REQUIRED ACTION
Transcribe only the lines from the one containing "font-weight: normal ->" through the final line of the entries below, exactly, and exclude the pictures.

(Before-and-after page screenshots)
____

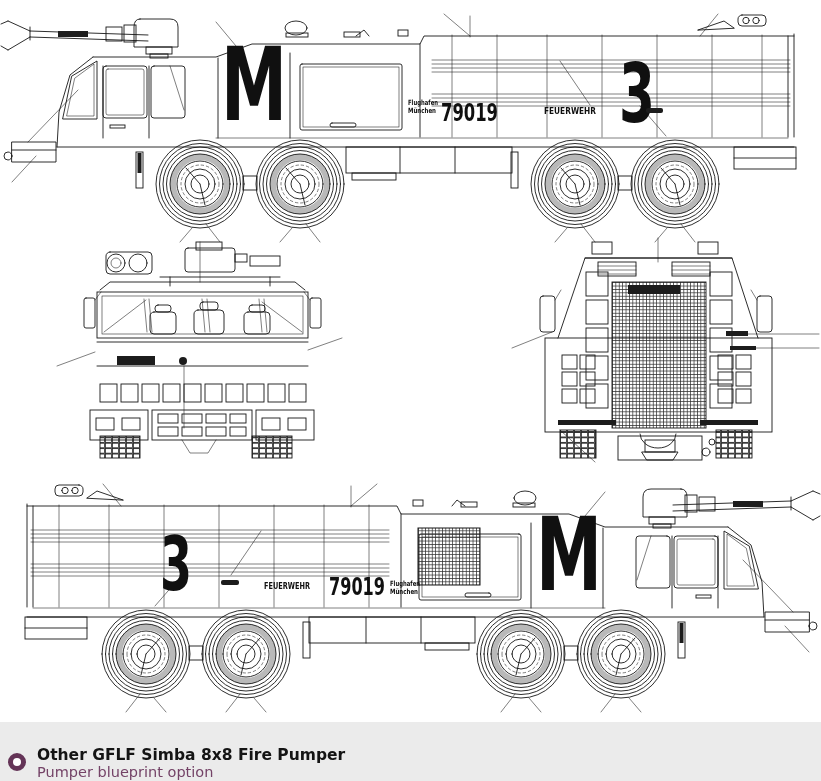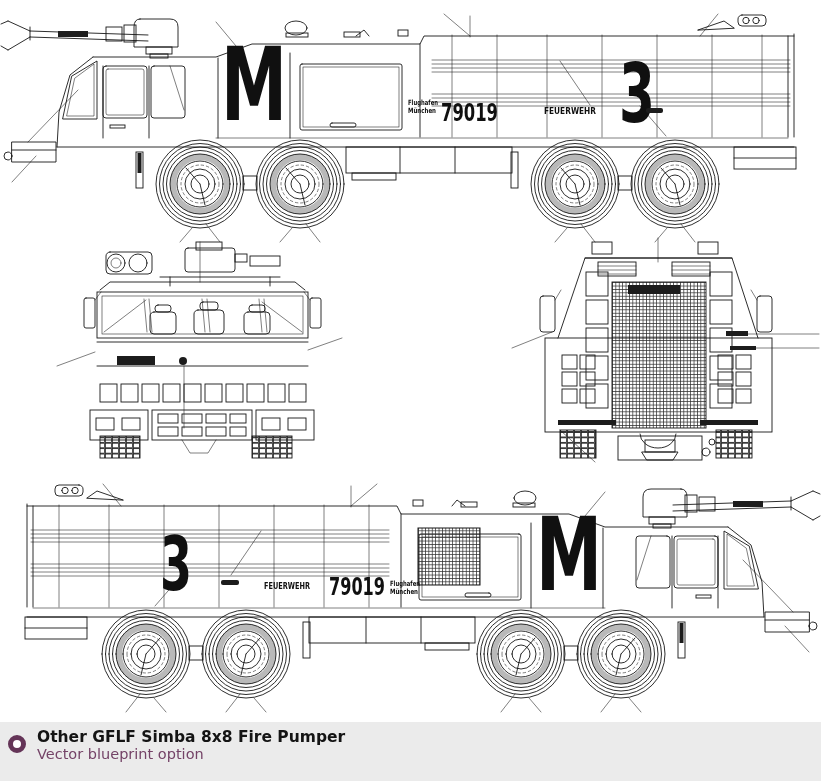"Other GFLF Simba 8x8 Fire" .footer { padding: 6px 0 0 8px -> 24px 0 0 8px }
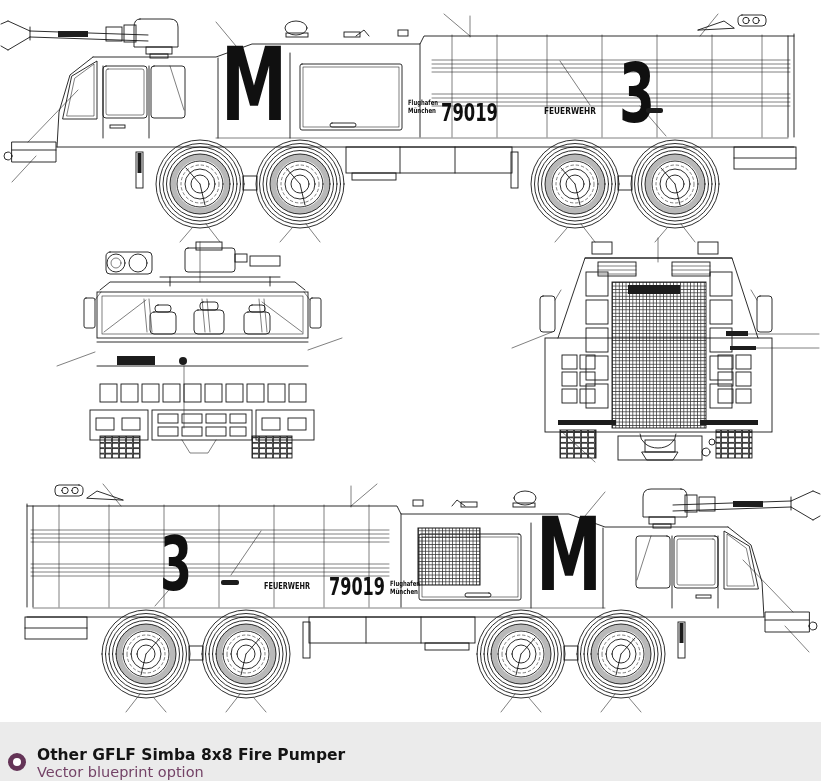"Vector blueprint option" div.subtitle { text: Vector -> Pumper }
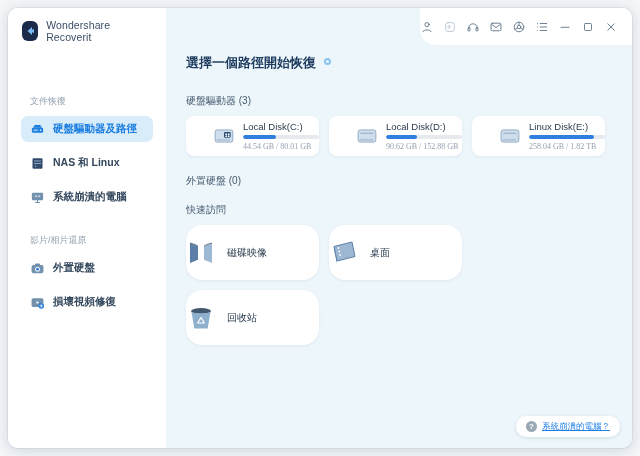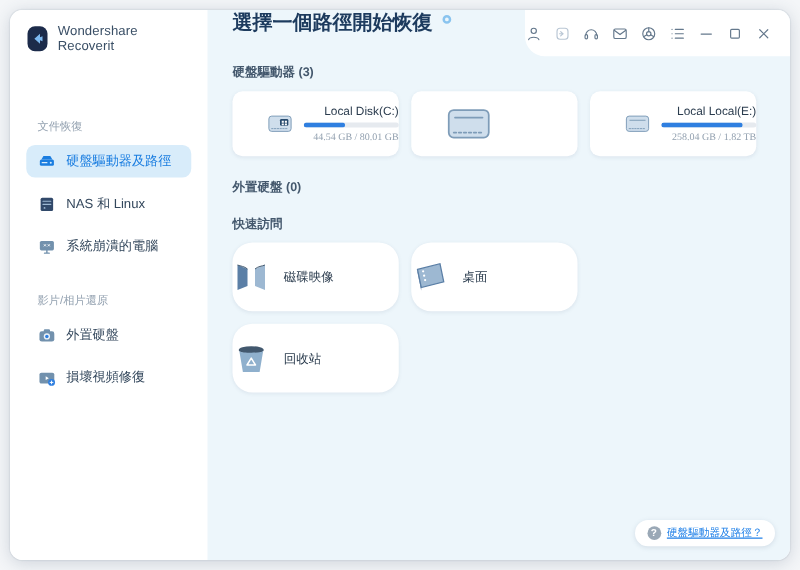"選擇一個路徑開始恢復" .page-title { font-size: 16px -> 13px; margin-top: none -> 46px }
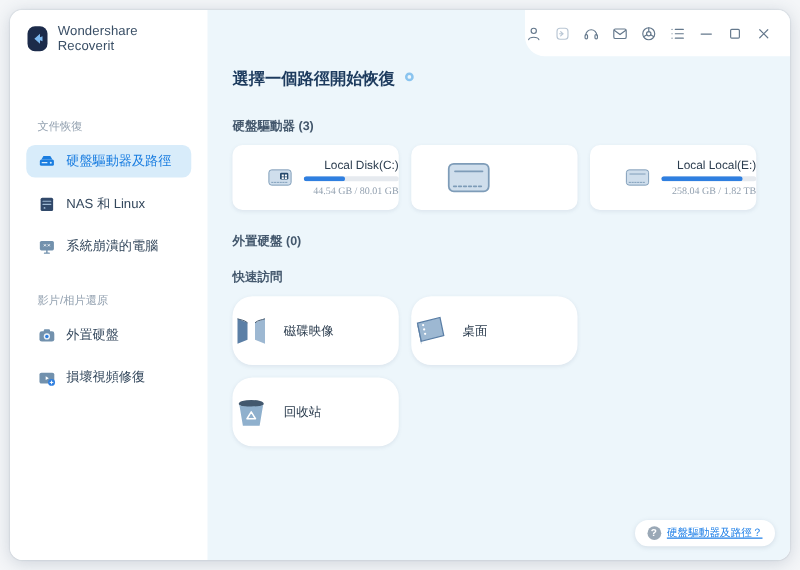"硬盤驅動器 (3)" .section-label { font-weight: bold -> none }
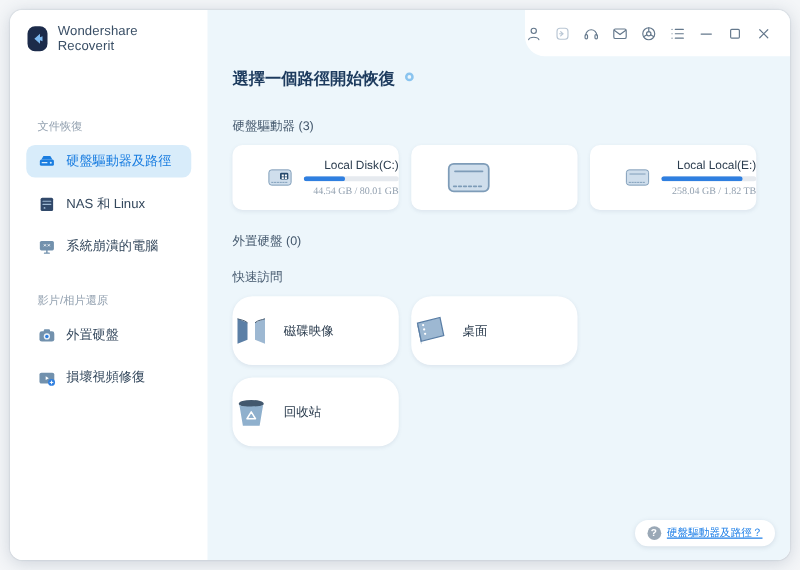"硬盤驅動器及路徑" .side-item { font-weight: normal -> bold }
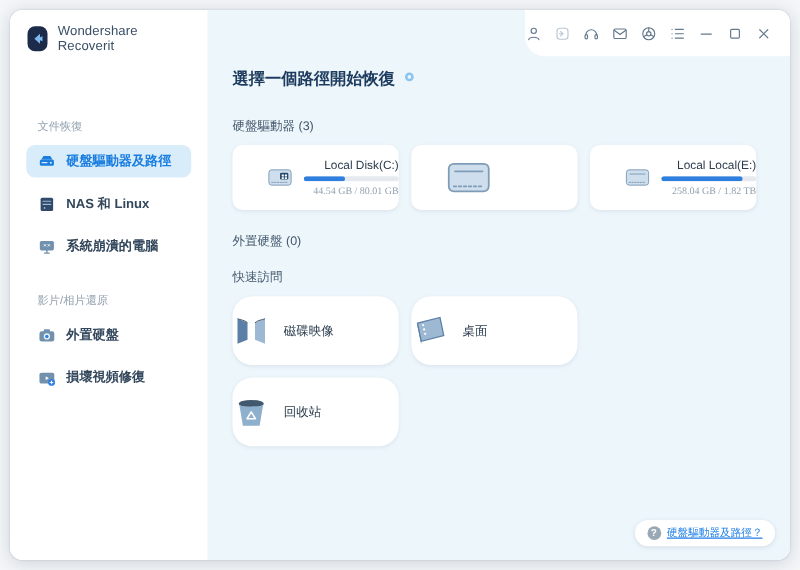"Local Disk(C:)" .card { height: 52px -> 40px; text-align: right -> none }
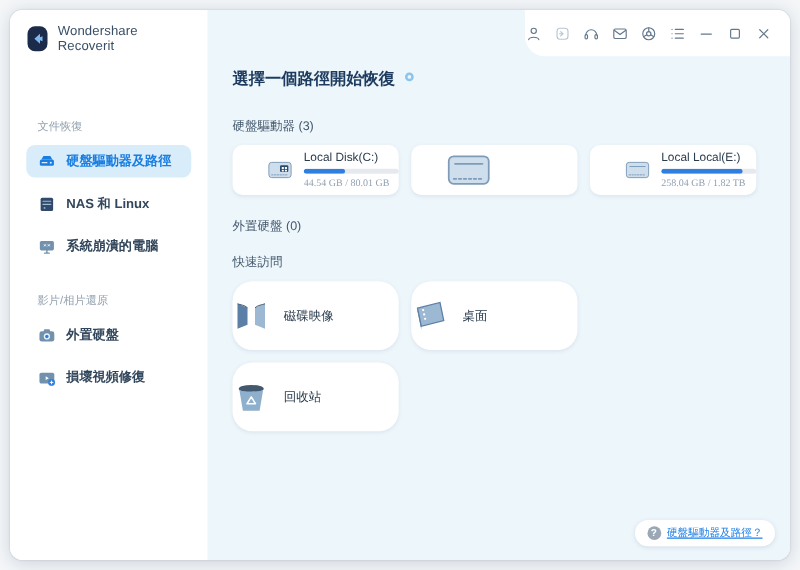"Local Disk(D:)" div.drive-info { html: none -> <div> <span>Local Disk(D:)</span> <div> <div></div> </div> <span>90.62 GB / 152.88 GB</span> </div> }
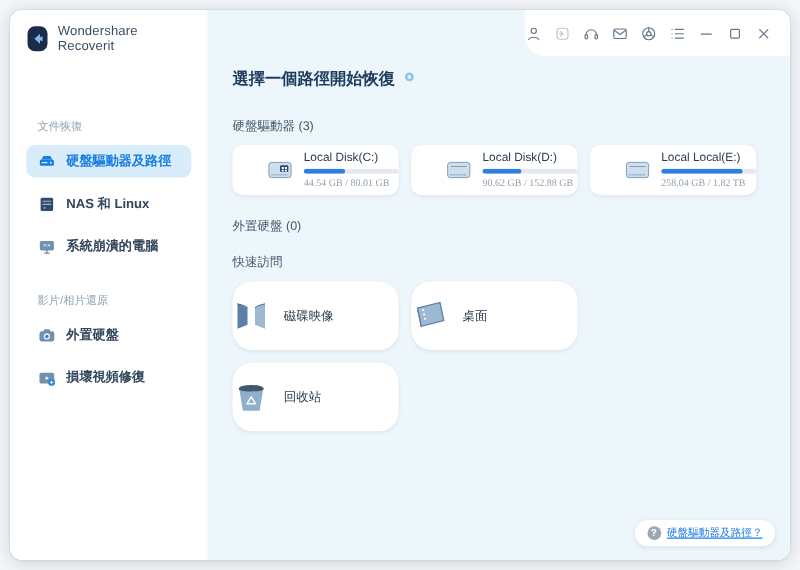"Local Local(E:)" span.drive-name { text: Local Local -> Linux Disk }
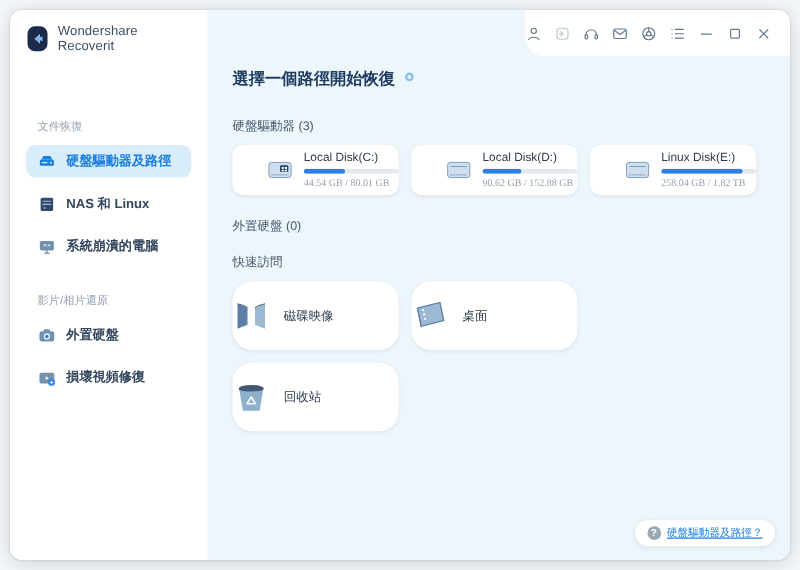"硬盤驅動器及路徑？" span.help-link { text: 硬盤驅動器及路徑 -> 系統崩潰的電腦 }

____

EXERCISE OUTPUT
"硬盤驅動器及路徑" .side-item { font-weight: normal -> bold }
"Local Disk(C:)" .card { height: 52px -> 40px; text-align: right -> none }
"Local Disk(D:)" div.drive-info { html: none -> <div> <span>Local Disk(D:)</span> <div> <div></div> </div> <span>90.62 GB / 152.88 GB</span> </div> }
"Local Local(E:)" span.drive-name { text: Local Local -> Linux Disk }
"硬盤驅動器及路徑？" span.help-link { text: 硬盤驅動器及路徑 -> 系統崩潰的電腦 }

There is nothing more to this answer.